### Instructions for the task
Out of the data below, copy every line with the string "Tests".

### Information
=== Section Start ===
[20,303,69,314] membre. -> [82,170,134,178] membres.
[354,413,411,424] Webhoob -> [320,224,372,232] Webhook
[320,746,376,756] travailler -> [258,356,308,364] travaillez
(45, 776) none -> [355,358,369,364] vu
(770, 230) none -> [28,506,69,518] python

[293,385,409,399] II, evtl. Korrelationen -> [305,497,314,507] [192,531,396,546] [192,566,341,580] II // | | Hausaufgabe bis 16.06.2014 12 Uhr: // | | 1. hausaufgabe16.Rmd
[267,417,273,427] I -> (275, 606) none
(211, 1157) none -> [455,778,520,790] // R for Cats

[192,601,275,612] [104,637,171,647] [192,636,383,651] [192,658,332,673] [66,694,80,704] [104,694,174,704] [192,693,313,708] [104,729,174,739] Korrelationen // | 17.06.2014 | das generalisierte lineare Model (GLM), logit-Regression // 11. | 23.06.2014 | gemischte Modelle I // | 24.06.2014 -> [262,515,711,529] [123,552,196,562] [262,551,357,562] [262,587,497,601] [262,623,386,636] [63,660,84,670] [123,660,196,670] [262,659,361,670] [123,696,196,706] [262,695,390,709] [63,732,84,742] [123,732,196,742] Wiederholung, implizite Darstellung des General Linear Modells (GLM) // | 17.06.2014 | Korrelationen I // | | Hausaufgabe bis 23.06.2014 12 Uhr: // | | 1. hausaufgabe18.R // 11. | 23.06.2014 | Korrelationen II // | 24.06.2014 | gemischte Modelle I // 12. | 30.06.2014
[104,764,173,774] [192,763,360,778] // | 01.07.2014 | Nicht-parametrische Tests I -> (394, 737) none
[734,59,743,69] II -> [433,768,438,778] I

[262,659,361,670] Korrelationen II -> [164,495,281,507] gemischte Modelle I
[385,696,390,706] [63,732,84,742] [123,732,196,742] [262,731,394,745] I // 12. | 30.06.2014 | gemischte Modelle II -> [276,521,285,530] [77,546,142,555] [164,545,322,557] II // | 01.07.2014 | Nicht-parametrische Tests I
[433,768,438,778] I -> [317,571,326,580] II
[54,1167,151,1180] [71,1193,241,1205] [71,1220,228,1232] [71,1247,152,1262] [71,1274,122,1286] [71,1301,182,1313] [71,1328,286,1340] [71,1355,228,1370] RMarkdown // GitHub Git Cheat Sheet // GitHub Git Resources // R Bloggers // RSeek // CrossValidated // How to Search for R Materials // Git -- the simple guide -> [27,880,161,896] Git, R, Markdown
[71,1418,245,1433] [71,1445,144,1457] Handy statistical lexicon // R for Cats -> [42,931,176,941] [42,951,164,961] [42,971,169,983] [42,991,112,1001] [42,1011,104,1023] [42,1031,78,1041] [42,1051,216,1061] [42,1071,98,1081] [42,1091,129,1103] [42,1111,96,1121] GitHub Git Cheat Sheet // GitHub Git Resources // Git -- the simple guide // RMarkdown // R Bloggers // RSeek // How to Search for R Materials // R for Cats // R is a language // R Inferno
=== Section End ===
### Result for this task
[104,764,173,774] [192,763,360,778] // | 01.07.2014 | Nicht-parametrische Tests I -> (394, 737) none
[385,696,390,706] [63,732,84,742] [123,732,196,742] [262,731,394,745] I // 12. | 30.06.2014 | gemischte Modelle II -> [276,521,285,530] [77,546,142,555] [164,545,322,557] II // | 01.07.2014 | Nicht-parametrische Tests I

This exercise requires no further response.